### DATASET ENTRIES ###

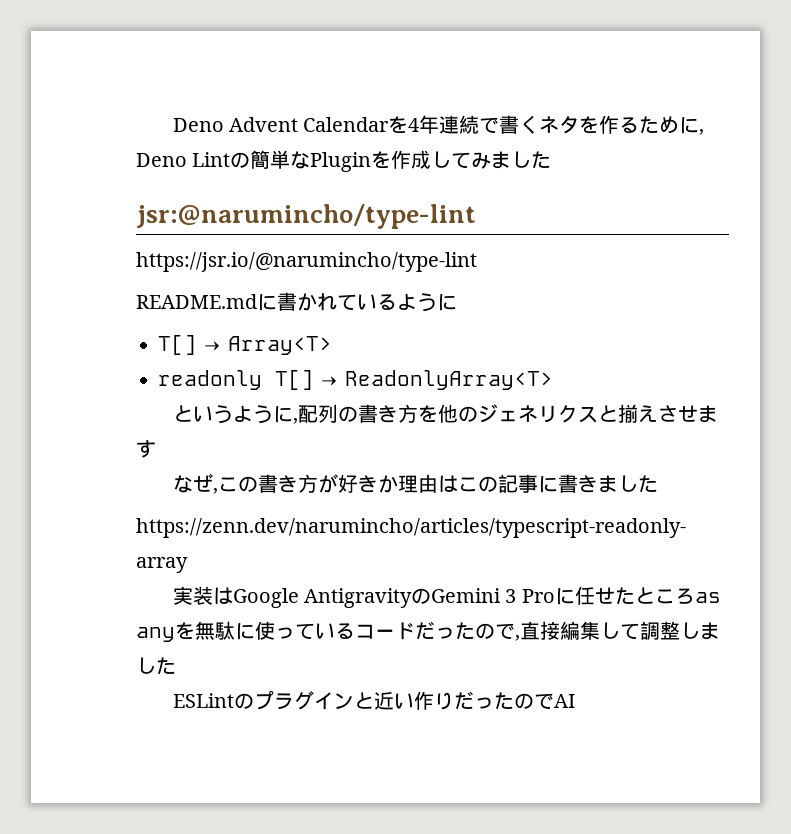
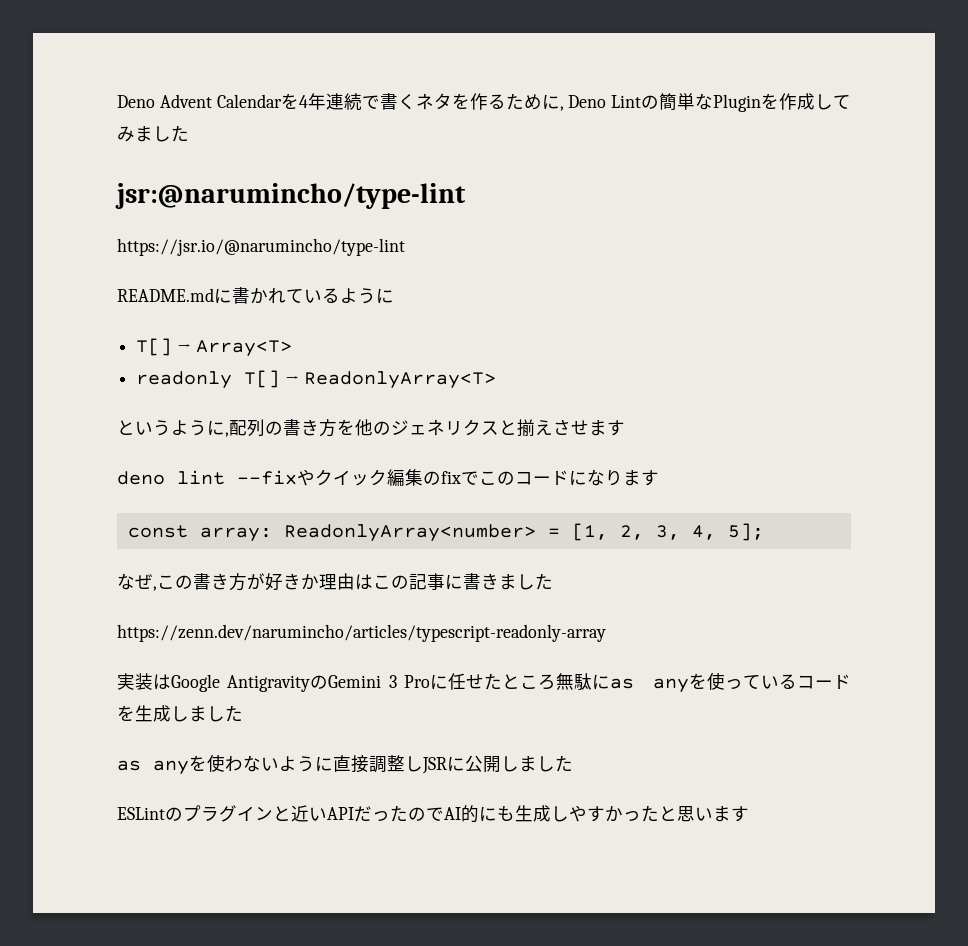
+ deno lint --fixやクイック編集のfixでこのコードになります
+ const array: ReadonlyArray<number> = [1, 2, 3, 4, 5];
- 実装はGoogle AntigravityのGemini 3 Proに任せたところas anyを無駄に使っているコードだったので,直接編集して調整しました
+ 実装はGoogle AntigravityのGemini 3 Proに任せたところ無駄にas anyを使っているコードを生成しました
+ as anyを使わないように直接調整しJSRに公開しました
- ESLintのプラグインと近い作りだったのでAI
+ ESLintのプラグインと近いAPIだったのでAI的にも生成しやすかったと思います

###

▶ [TASK DETAILS] Repeat each entry exactly as it appears; skip any picture.

▶ [ANSWER]
+ deno lint --fixやクイック編集のfixでこのコードになります
+ const array: ReadonlyArray<number> = [1, 2, 3, 4, 5];
- 実装はGoogle AntigravityのGemini 3 Proに任せたところas anyを無駄に使っているコードだったので,直接編集して調整しました
+ 実装はGoogle AntigravityのGemini 3 Proに任せたところ無駄にas anyを使っているコードを生成しました
+ as anyを使わないように直接調整しJSRに公開しました
- ESLintのプラグインと近い作りだったのでAI
+ ESLintのプラグインと近いAPIだったのでAI的にも生成しやすかったと思います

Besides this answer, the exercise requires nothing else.